Des exploitations qui se complètent

Au quotidien, Thomas s’investit également dans la ferme familiale du Gros Buisson, avec ses parents Marie-Thérèse et Charles Geeraerts. Les plantes cultivées sont plus conventionnelles et totalement différentes de celles développées à La ferme de la Sève : pommes de terre, betteraves, céréales… Une différence voulue : « Nos cultures biologiques ne sont pas les mêmes que les cultures conventionnelles. Ainsi, il n’y a aucun doute possible pour la certification. Nos produits sont clairement identifiables ».

Les jeunes agriculteurs reconnaissent volontiers la complémentarité des exploitations. « Le fait d’avoir l’autre exploitation nous permet d’assurer nos arrières, de garder un équilibre et de nous assurer une certaine rentabilité . », explique Thomas.

« Nous utilisons également les bonnes techniques du conventionnel pour les cultures biologiques. On se mécanise par exemple un maximum. Ce n’est pas forcément la manière de faire la plus courante en agriculture biologique mais, nous souhaitons nous affranchir au maximum de la main-d’œuvre afin de nous dégager du temps pour autre chose . », explique Hélène.

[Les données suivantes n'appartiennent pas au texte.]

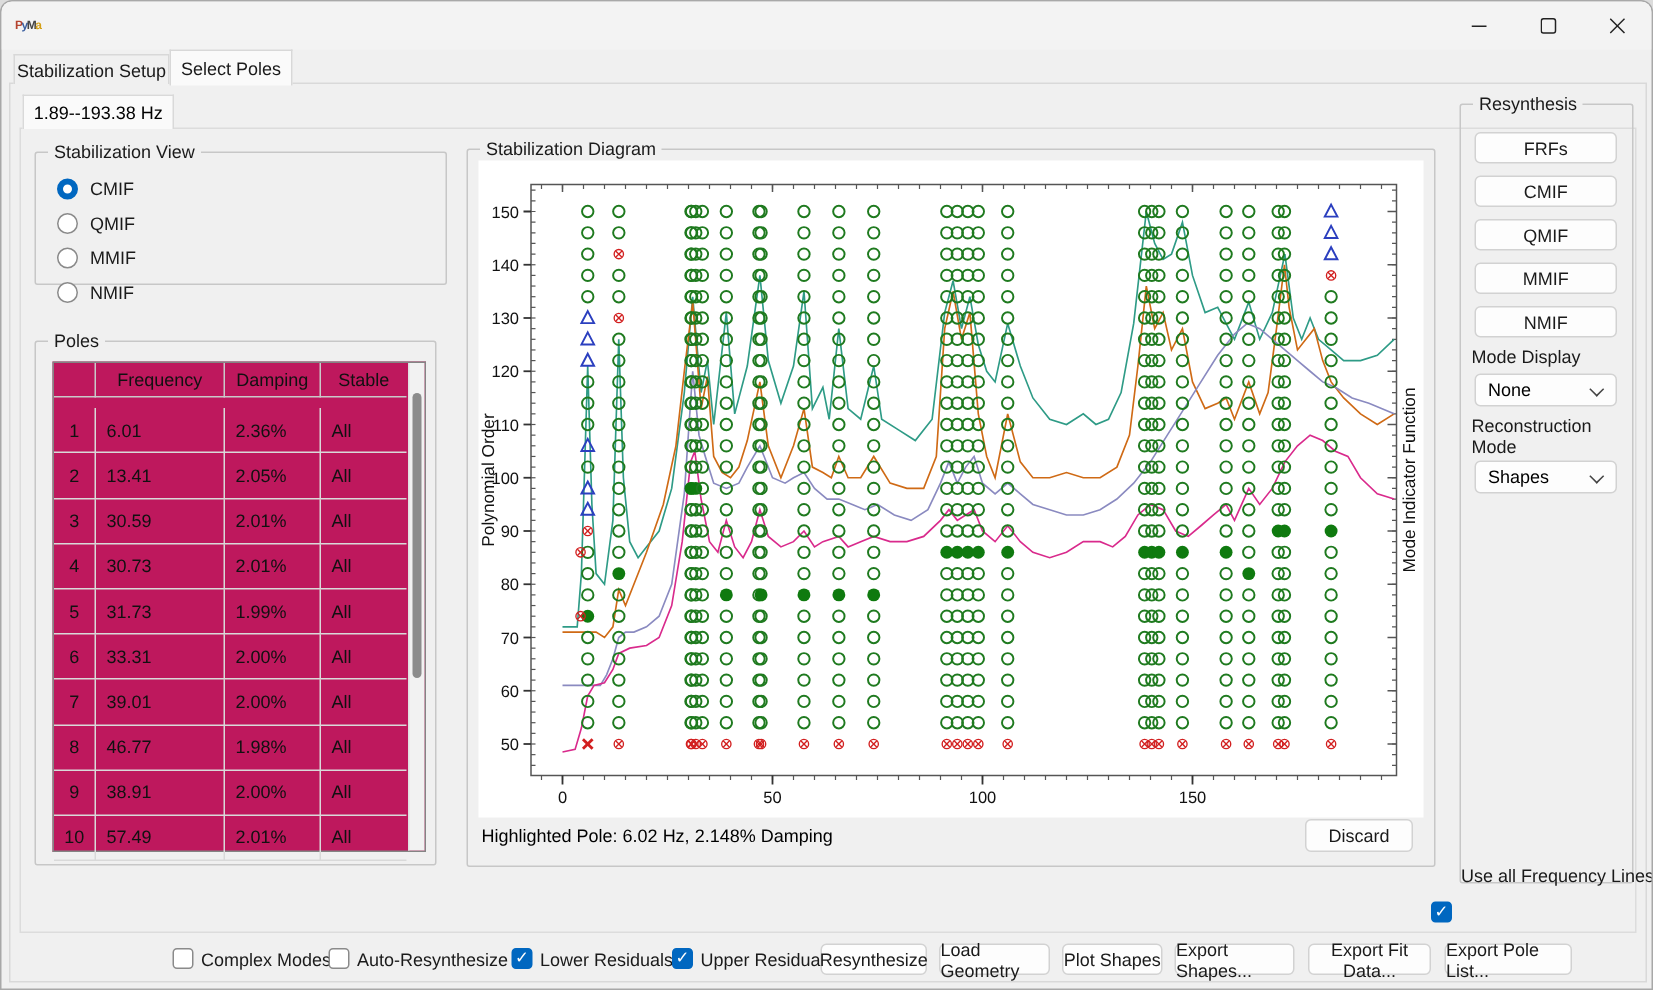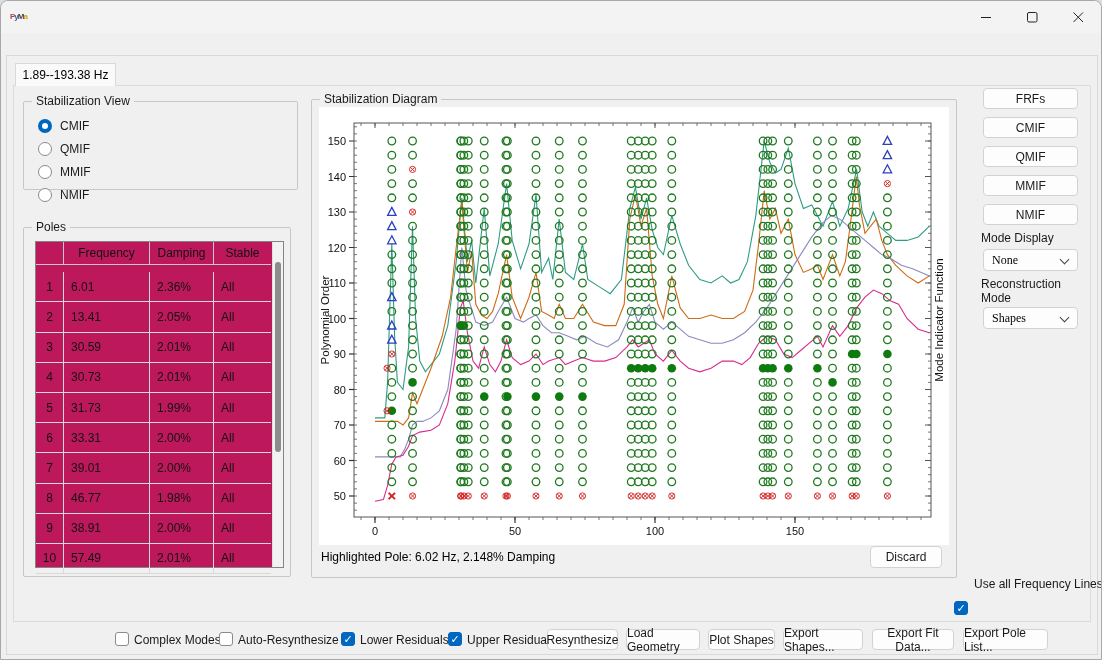--- a/index.html
+++ b/index.html
@@ -81,6 +81,10 @@
     </div>
   </div>
 
+  <div class="tabbar" id="tabbar">
+      <div class="mtab" style="left: 8px; width: 104px;">Stabilization Setup</div>
+      <div class="mtab active" style="left: 112px; width: 82px;">Select Poles</div>
+    </div>
   <div class="outer-page"></div>
   <div class="subtab">1.89--193.38 Hz</div>
   <div class="sub-page"></div>

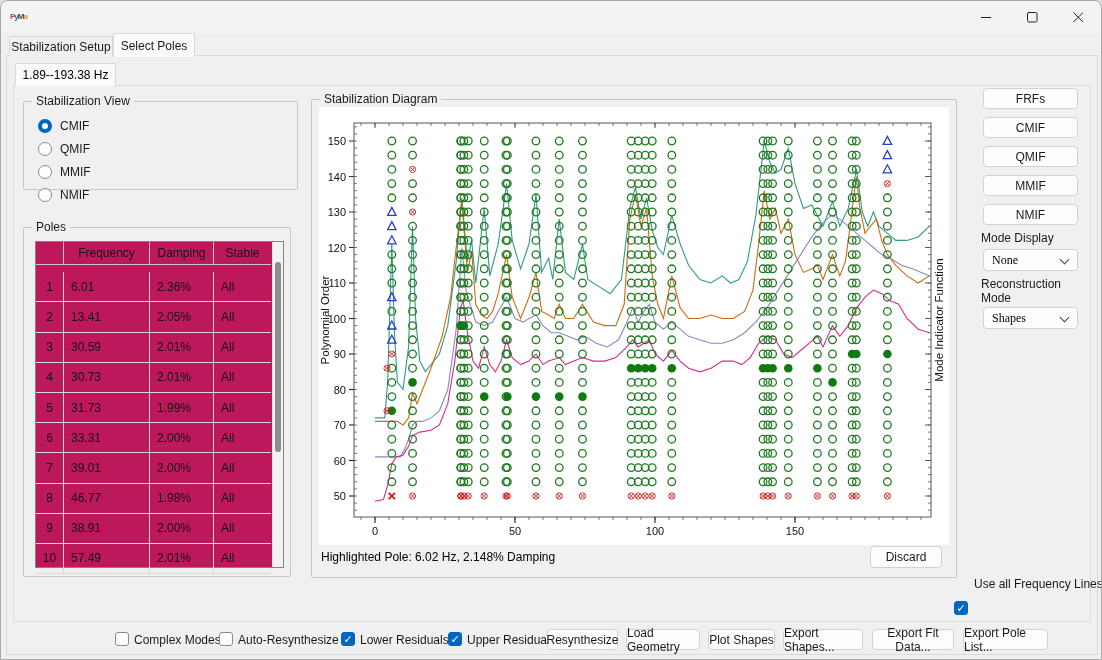--- a/index.html
+++ b/index.html
@@ -1155,6 +1155,9 @@
   <div class="hl-text">Highlighted Pole: 6.02 Hz, 2.148% Damping</div>
   <div class="btn" style="left:869px; top:545px; width:72px; height:22px; z-index:6;">Discard</div>
 
+  <div class="groupbox" style="left:972px; top:68px; width:116px; height:520px;">
+    <span class="glabel">Resynthesis</span>
+  </div>
   <div id="resynth-buttons">
       <div class="btn" style="left: 982px; top: 87px; width: 95px; height: 21px; z-index: 5;">FRFs</div>
       <div class="btn" style="left: 982px; top: 116px; width: 95px; height: 21px; z-index: 5;">CMIF</div>

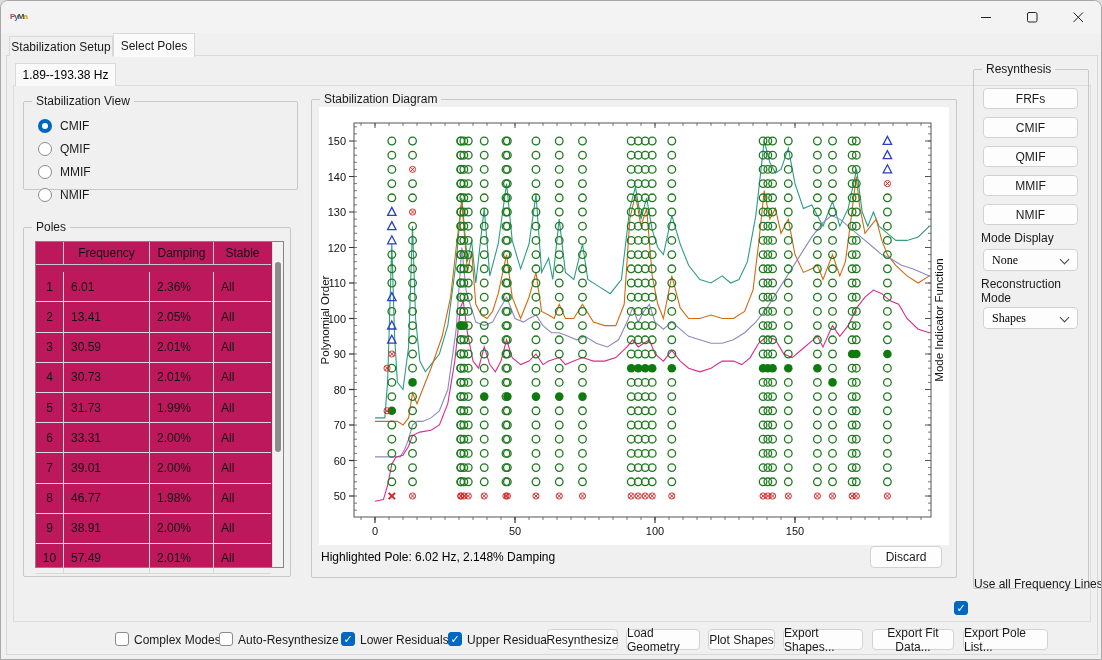--- a/index.html
+++ b/index.html
@@ -35,7 +35,7 @@
   .btn { position:absolute; background:#fdfdfd; border:1px solid #d2d2d2; border-radius:4px; font-size:12px; color:#1a1a1a;
          display:flex; align-items:center; justify-content:center; cursor:default; }
   .combo { position:absolute; background:#fdfdfd; border:1px solid #d2d2d2; border-radius:4px; font-size:12px;
-           display:flex; align-items:center; padding-left:8px;font-family:Liberation Serif, serif; }
+           display:flex; align-items:center; padding-left:8px; }
   .chev { position:absolute; right:9px; top:6px; width:7px; height:7px; border-right:1.4px solid #444;
           border-bottom:1.4px solid #444; transform:rotate(45deg); }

«Si nous pouvons évoluer avec les deux fermes, en faisant bien les choses, en répondant à la demande du consommateur et en innovant, cela nous convient!»

Et quand on demande au couple si la Ferme du Gros Buisson pourrait à l’avenir se convertir au bio, ils répondent : « L’objectif ce n’est pas de faire du bio à tout prix, c’est de faire mieux et d’aller vers un modèle plus sain. Que ça soit bio, raisonné, zéro résidu… On veut simplement se remettre en question et on n’est fermé à rien ».

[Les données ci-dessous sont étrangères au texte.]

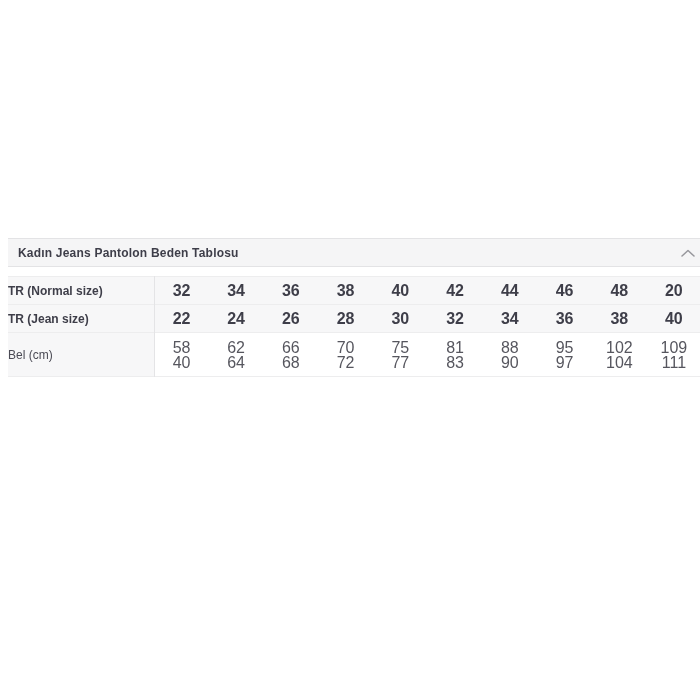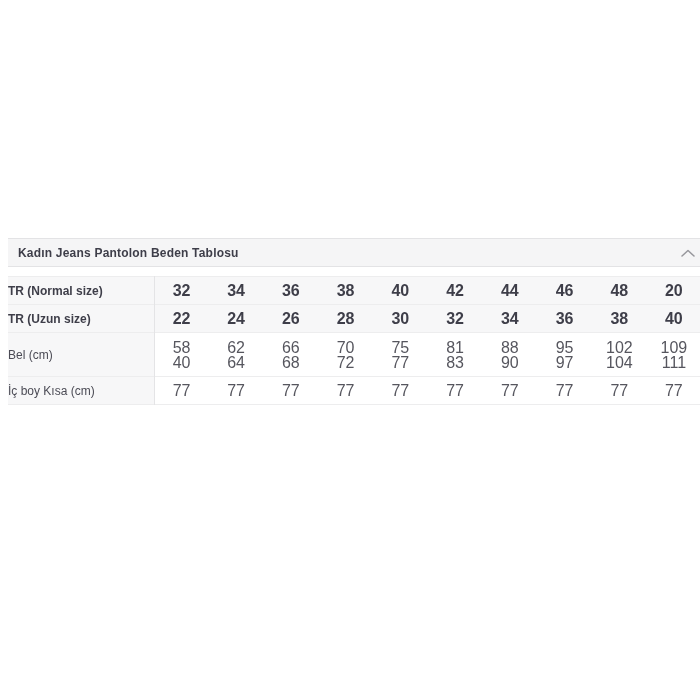--- a/index.html
+++ b/index.html
@@ -94,7 +94,7 @@
         <td class="value-cell">20</td>
       </tr>
       <tr class="bold-row row-s">
-        <th class="label-cell">TR (Uzun size)</th>
+        <th class="label-cell">TR (Jean size)</th>
         <td class="value-cell">22</td>
         <td class="value-cell">24</td>
         <td class="value-cell">26</td>

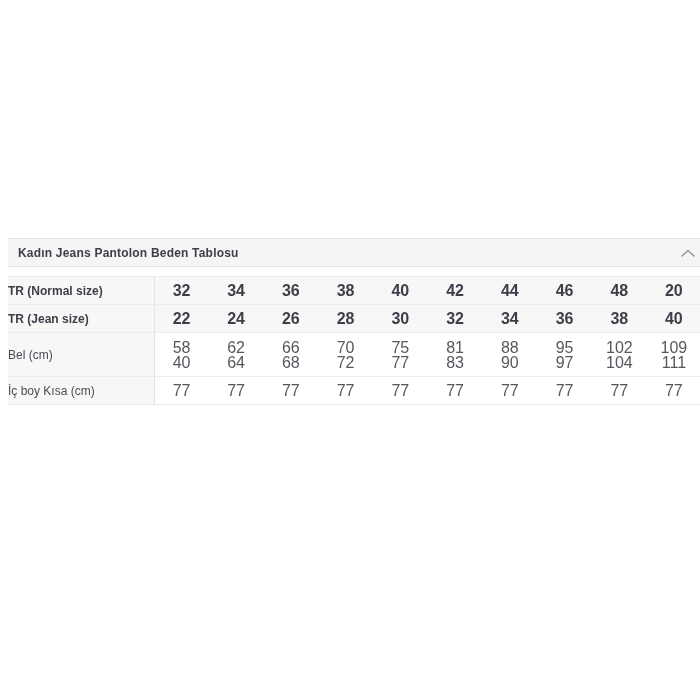--- a/index.html
+++ b/index.html
@@ -129,19 +129,6 @@
         <td class="value-cell">109
 111</td>
       </tr>
-      <tr class="row-s">
-        <th class="label-cell">İç boy Kısa (cm)</th>
-        <td class="value-cell">77</td>
-        <td class="value-cell">77</td>
-        <td class="value-cell">77</td>
-        <td class="value-cell">77</td>
-        <td class="value-cell">77</td>
-        <td class="value-cell">77</td>
-        <td class="value-cell">77</td>
-        <td class="value-cell">77</td>
-        <td class="value-cell">77</td>
-        <td class="value-cell">77</td>
-      </tr>
     </tbody>
   </table>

Elle continue, « L’idée, c’est d’être attentif au marché et réactif, de voir comment on voit la ferme sur le long terme. Nous avons choisi la diversification bio mais chacun doit trouver son propre modèle. Le monde a besoin de gens qui osent prendre des risques. Avant l’agriculteur, son métier principal c’était produire. Si tu travaillais bien, tu gagnais ta vie. Aujourd’hui les agriculteurs sont de véritables entrepreneurs. Il faut savoir produire, vendre, communiquer, négocier. On doit avoir une vision beaucoup plus large. Aucun modèle n’est garanti et si nous pouvons évoluer avec les deux fermes, en faisant bien les choses, en répondant à la demande du consommateur et en innovant, cela nous convient ! ».